2. Dificuldade de atuação como polícia nacional unificada com coordenação permanente de ações com a criação de sistema de informações única a nível nacional (inteligência preventiva e repressiva), atualizadas e acessíveis online para a repressão e prevenção ao crime.
3. deficiência de instrumentos auxiliares como a criação de sistema e banco de dados unificado para registro, prevenção e repressão ao crime (Sinfo), incluindo um banco de dados completo e atualizado do sistema penitenciário nacional, devendo o Sinfo ser atualizado continuamente e acessível online a qualquer momento e de qualquer lugar por qualquer membro de segurança pública nas esferas federal, estadual e municipal, para situações como:
• na verificação da documentação de um suspeito, para a constatação ou não de antecedentes criminais;
• na verificação rotineira de documento do veículo ou de habilitação, para a checagem de eventual roubo;
• na checagem de imagens captadas e outros indícios, para verificar a possível identificação de pessoas suspeitas;
• disponibilização de informações atualizadas sobre todos os crimes cometidos, por modalidade, local, data e horário, de forma a orientar a ação policial preventiva nas diferentes localidades do País, etc;
• informação atualizada sobre todos os presos do País, com especificação dos crimes praticados, penalidades aplicadas e prazos previstos para o seu cumprimento, para a melhor gestão do sistema prisional, e evitar absurdos como a ocorrência de rebeliões e o comando do crime de dentro dos presídios.
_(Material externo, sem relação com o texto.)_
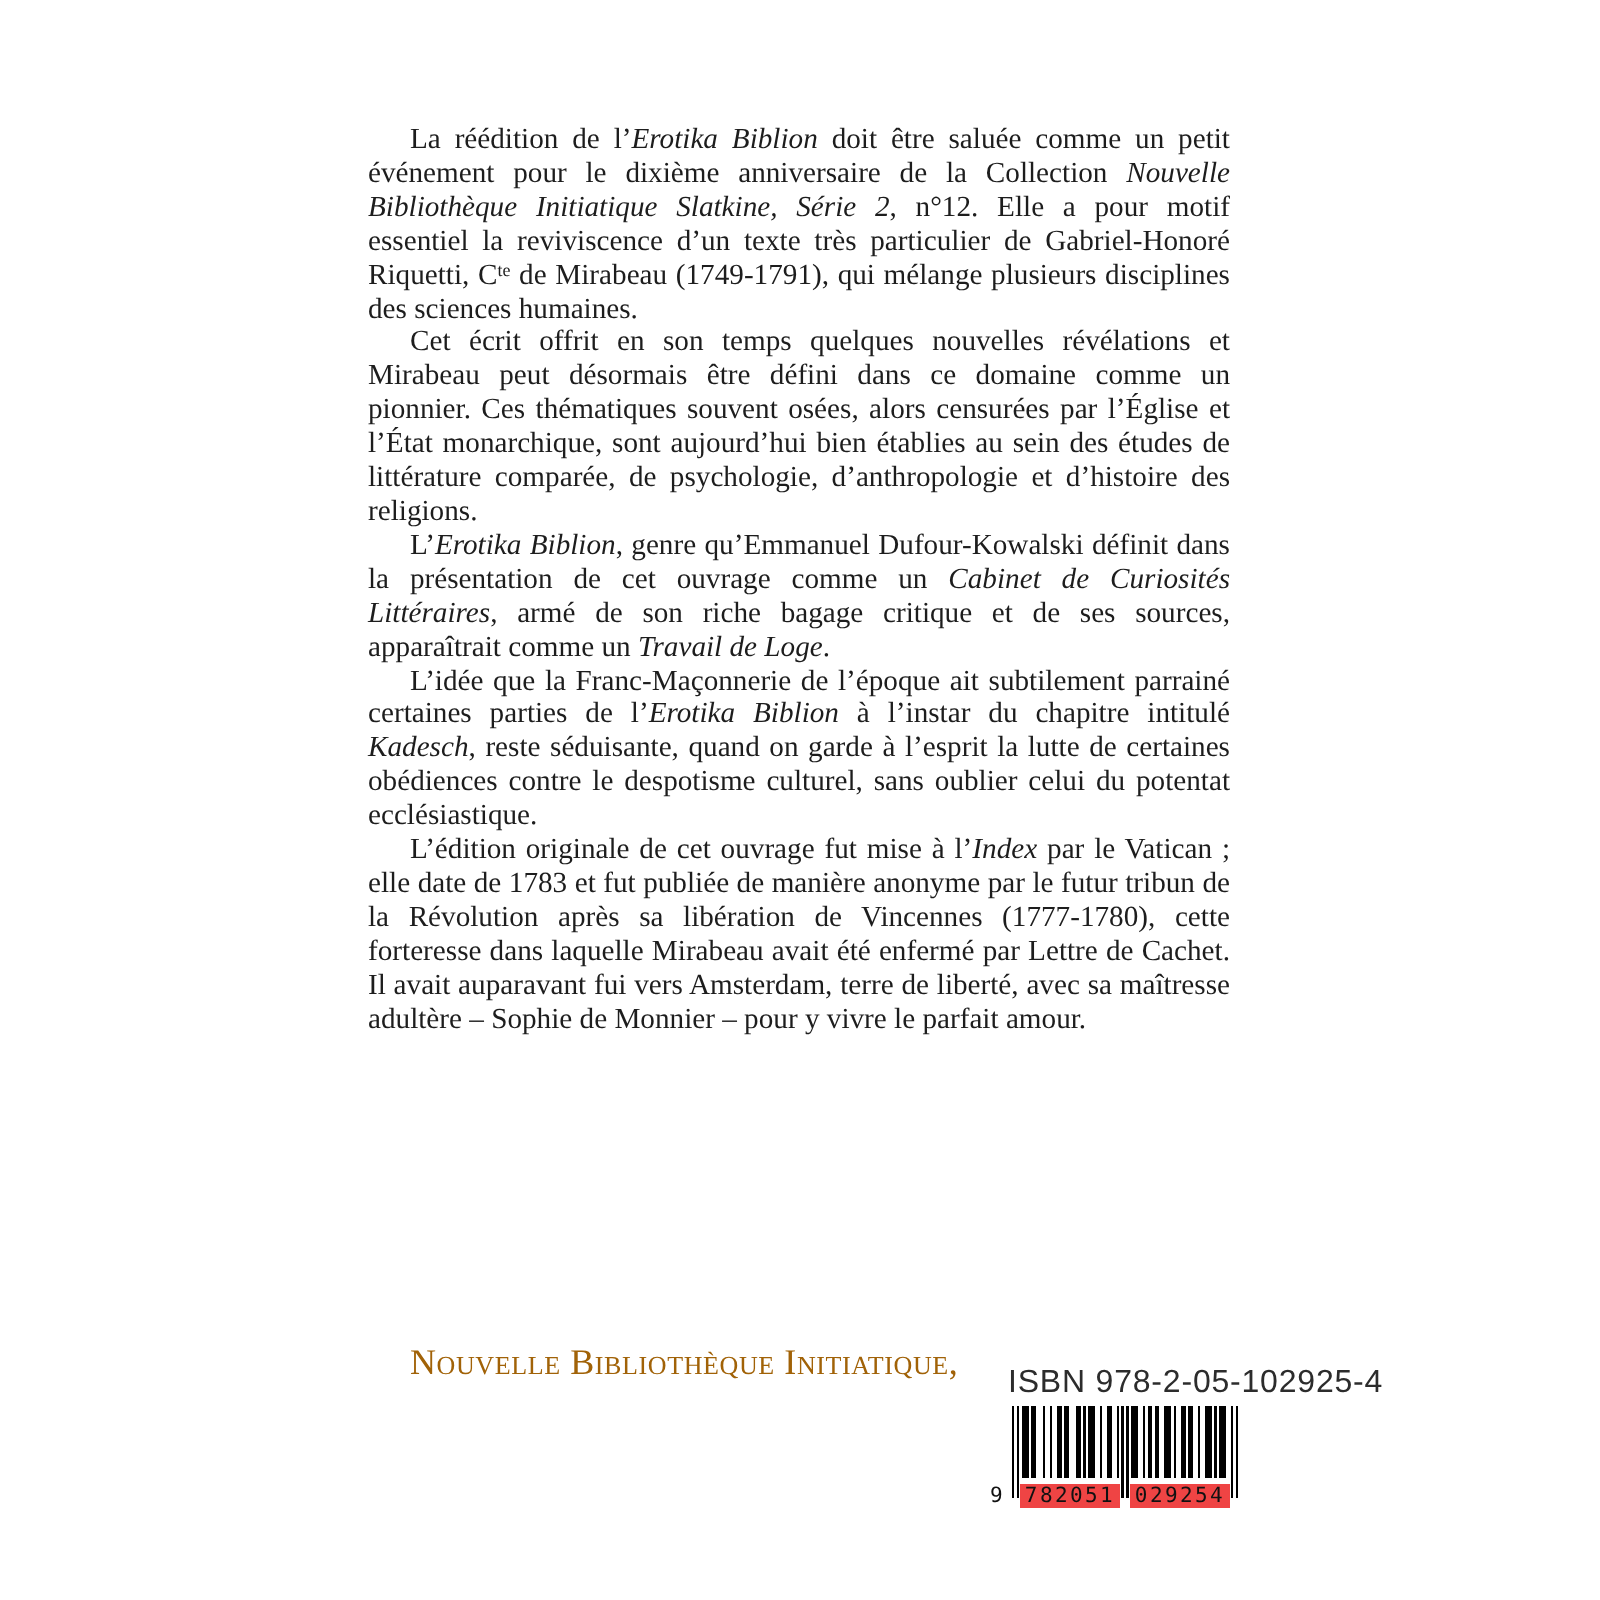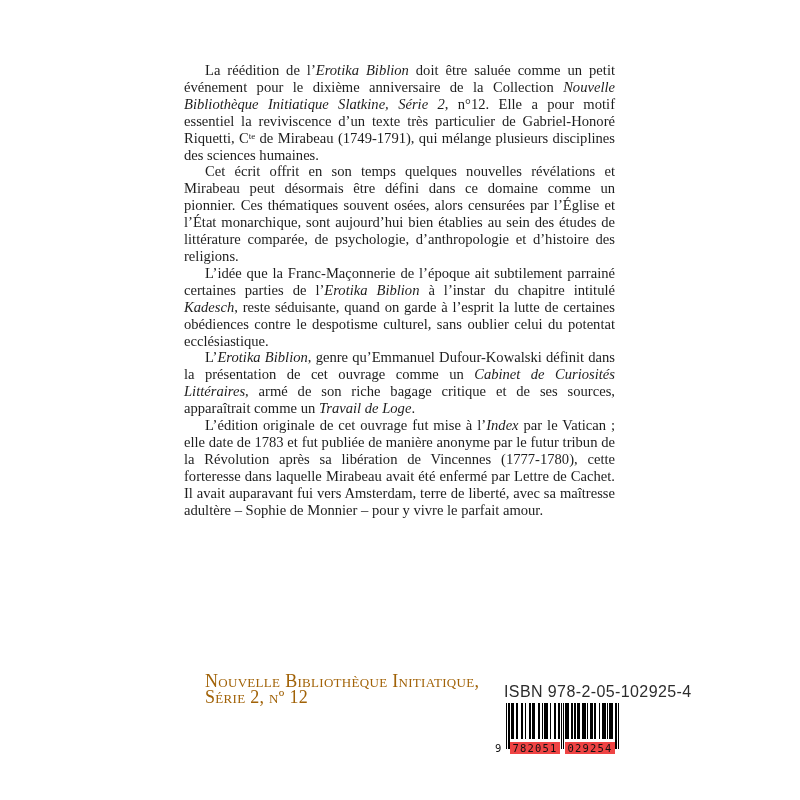--- a/index.html
+++ b/index.html
@@ -106,8 +106,8 @@
   <div class="text-block" id="paragraphs">
       <p class="para"><span>La réédition de l’</span><i>Erotika Biblion</i><span> doit être saluée comme un petit événement pour le dixième anniversaire de la Collection </span><i>Nouvelle Bibliothèque Initiatique Slatkine, Série 2</i><span>, n°12. Elle a pour motif essentiel la reviviscence d’un texte très particulier de Gabriel-Honoré Riquetti, C</span><sup>te</sup><span> de Mirabeau (1749-1791), qui mélange plusieurs disciplines des sciences humaines.</span></p>
       <p class="para"><span>Cet écrit offrit en son temps quelques nouvelles révélations et Mirabeau peut désormais être défini dans ce domaine comme un pionnier. Ces thématiques souvent osées, alors censurées par l’Église et l’État monarchique, sont aujourd’hui bien établies au sein des études de littérature comparée, de psychologie, d’anthropologie et d’histoire des religions.</span></p>
+      <p class="para"><span>L’</span><i>Erotika Biblion</i><span>, genre qu’Emmanuel Dufour-Kowalski définit dans la présentation de cet ouvrage comme un </span><i>Cabinet de Curiosités Littéraires</i><span>, armé de son riche bagage critique et de ses sources, apparaîtrait comme un </span><i>Travail de Loge</i><span>.</span></p>
       <p class="para"><span>L’idée que la Franc-Maçonnerie de l’époque ait subtilement parrainé certaines parties de l’</span><i>Erotika Biblion</i><span> à l’instar du chapitre intitulé </span><i>Kadesch</i><span>, reste séduisante, quand on garde à l’esprit la lutte de certaines obédiences contre le despotisme culturel, sans oublier celui du potentat ecclésiastique.</span></p>
-      <p class="para"><span>L’</span><i>Erotika Biblion</i><span>, genre qu’Emmanuel Dufour-Kowalski définit dans la présentation de cet ouvrage comme un </span><i>Cabinet de Curiosités Littéraires</i><span>, armé de son riche bagage critique et de ses sources, apparaîtrait comme un </span><i>Travail de Loge</i><span>.</span></p>
       <p class="para"><span>L’édition originale de cet ouvrage fut mise à l’</span><i>Index</i><span> par le Vatican ; elle date de 1783 et fut publiée de manière anonyme par le futur tribun de la Révolution après sa libération de Vincennes (1777-1780), cette forteresse dans laquelle Mirabeau avait été enfermé par Lettre de Cachet. Il avait auparavant fui vers Amsterdam, terre de liberté, avec sa maîtresse adultère – Sophie de Monnier – pour y vivre le parfait amour.</span></p>
     </div>
 

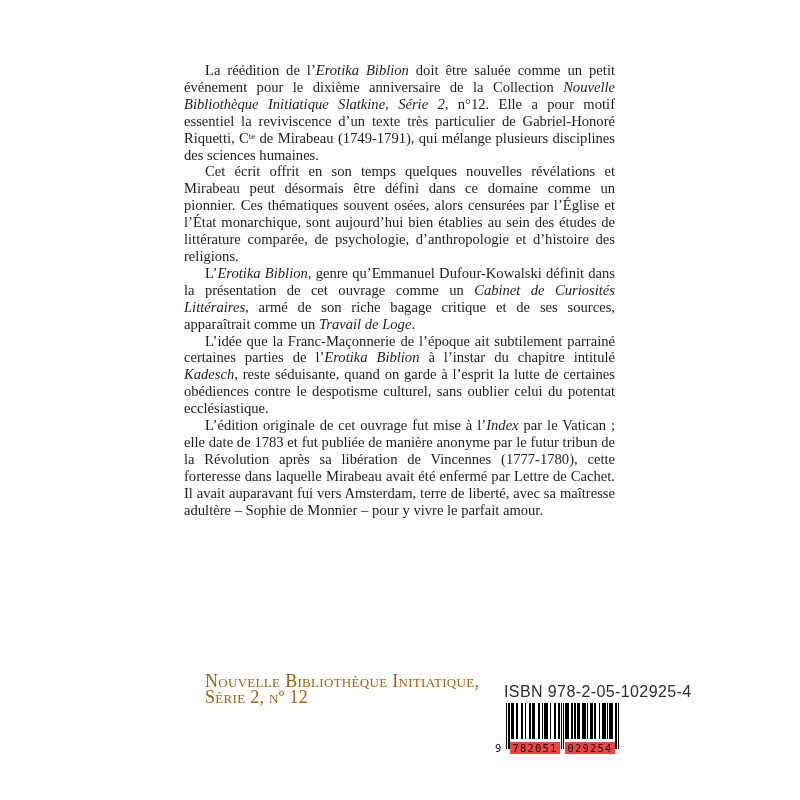--- a/index.html
+++ b/index.html
@@ -113,7 +113,6 @@
 
   <div class="colophon">
     <div>Nouvelle Bibliothèque Initiatique,</div>
-    <div>Série 2, nº 12</div>
   </div>
 
   <div class="isbn-block">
4. falta de outros instrumentos importantes como: (i) atuação das unidades técnico-científicas de investigação; (ii) formação e treinamento contínuo dos agentes de segurança e (iii) instalação de centros de monitoramento por câmeras, satélites e outros meios, como instrumento fundamental para a prevenção da criminalidade.
Mesmo com a adoção de medidas como a nomeação como Ministro da Justiça de um grande jurista como Sergio Moro, a criação do SUSP e o anúncio do pacote anticrime, não será fácil o alcance de resultados mais concreto ou duradouro nessa área. Ou seja, deve se buscar com afinco os objetivos maiores do SUSP, principalmente quanto à integração efetiva das forças de segurança federais e estaduais, o que só será possível com o contínuo esforço de cooperação e diálogo entre os órgãos responsáveis pelas essas ações, de modo a se alcançar a tão almejada sensação de segurança, tão importante para o cotidiano das pessoas e para o desenvolvimento das atividades econômicas, essenciais para o maior bem estar do cidadão.